We thank the Ghanaian Delegation for its presentation. Whilst we commend the fact that Ghana’s human rights record has been improving since its first review, there is still much improvement needed in a number of areas.

Regarding the problem of witchcraft accusations in the country, instead of closing “witch camps” – which sometimes serve as the only safe haven from the abuse and death threats victims receive – the focus needs to be on criminalizing witchcraft accusations, the abusers and perpetrators of the act, and educating the general public on the issue, as has been done by Humanists in the past.1 This will not only discourage the practice but make it possible for survivors to return to their homes safely without fear of repercussions.
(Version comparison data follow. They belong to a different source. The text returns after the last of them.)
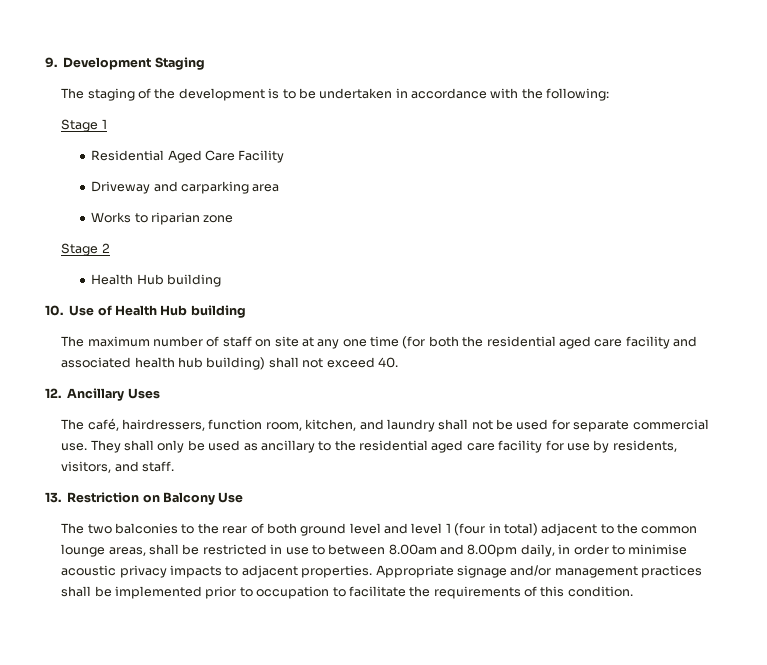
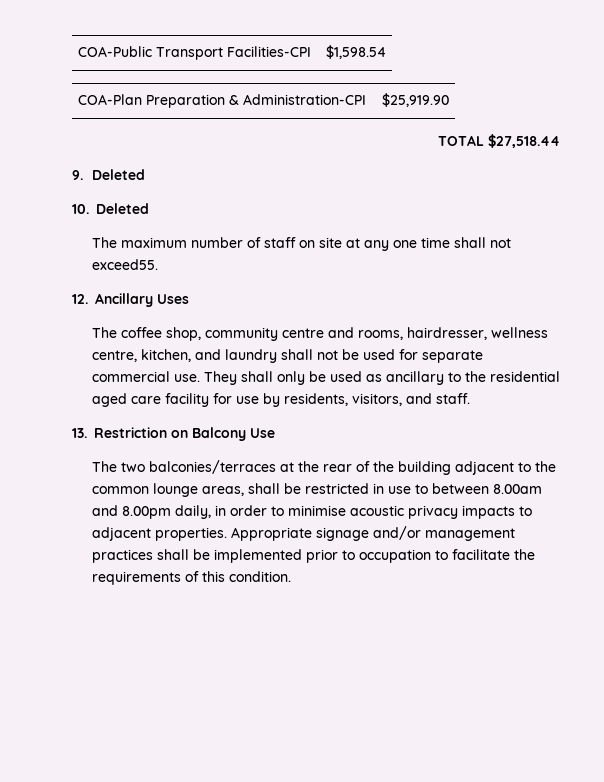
- 9. Development Staging
- The staging of the development is to be undertaken in accordance with the following:
- Stage 1
- Residential Aged Care Facility
- Driveway and carparking area
- Works to riparian zone
- Stage 2
- Health Hub building
- 10. Use of Health Hub building
+ COA-Public Transport Facilities-CPI | $1,598.54
+ COA-Plan Preparation & Administration-CPI | $25,919.90
+ TOTAL $27,518.44
+ 9. Deleted
+ 10. Deleted
- The maximum number of staff on site at any one time (for both the residential aged care facility and associated health hub building) shall not exceed 40.
+ The maximum number of staff on site at any one time shall not exceed55.
  12. Ancillary Uses
- The café, hairdressers, function room, kitchen, and laundry shall not be used for separate commercial use.
+ The coffee shop, community centre and rooms, hairdresser, wellness centre, kitchen, and laundry shall not be used for separate commercial use.
- The two balconies to the rear of both ground level and level 1 (four in total) adjacent to the common lounge areas, shall be restricted in use to between 8.00am and 8.00pm daily, in order to minimise acoustic privacy impacts to adjacent properties.
+ The two balconies/terraces at the rear of the building adjacent to the common lounge areas, shall be restricted in use to between 8.00am and 8.00pm daily, in order to minimise acoustic privacy impacts to adjacent properties.

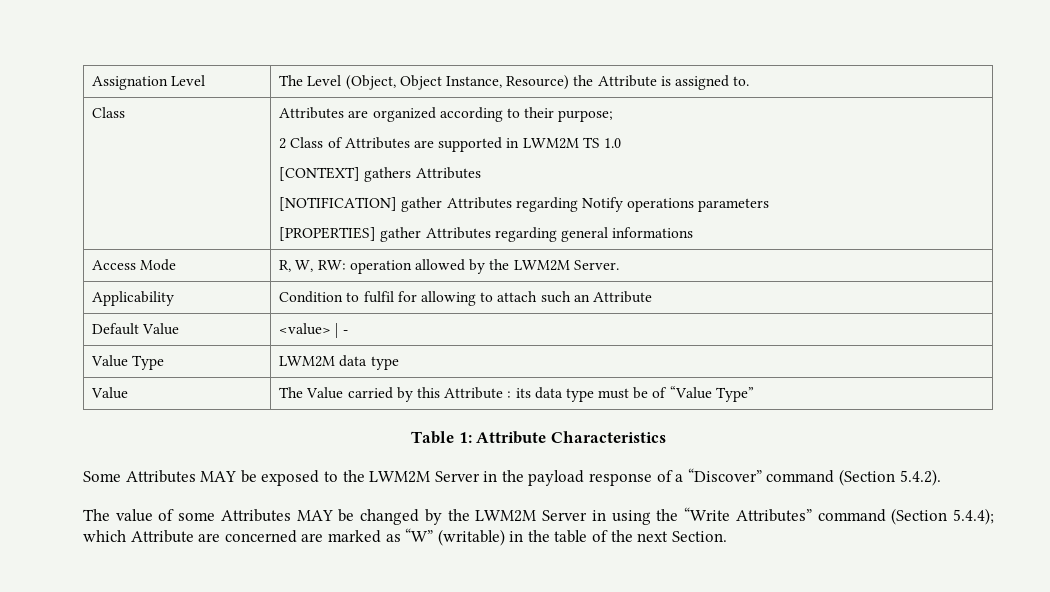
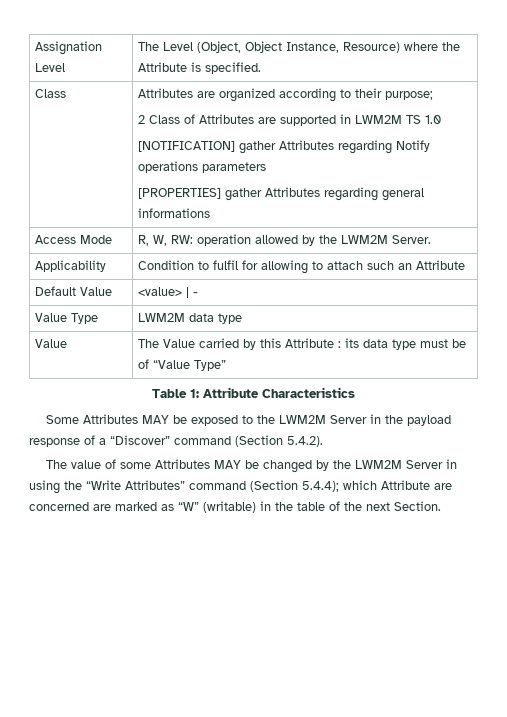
- Assignation Level | The Level (Object, Object Instance, Resource) the Attribute is assigned to.
+ Assignation Level | The Level (Object, Object Instance, Resource) where the Attribute is specified.
  Class | Attributes are organized according to their purpose;
  2 Class of Attributes are supported in LWM2M TS 1.0
- [CONTEXT] gathers Attributes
In terms of issues around discrimination, we were pleased to see Ghana’s support of Cameroon’s recommendation to “accelerate the promotion of non-discrimination against minorities, women and persons with disabilities.” Even with its Disability Act, Ghana has been unable to ensure buildings are accessible, meaning people with disabilities continue to be discriminated against.2 Non-religious people and people of minority religions also continue to face discrimination; many are forced to live closeted lives and in some cases are obliged to worship at educational institutions and workplaces or face persecution.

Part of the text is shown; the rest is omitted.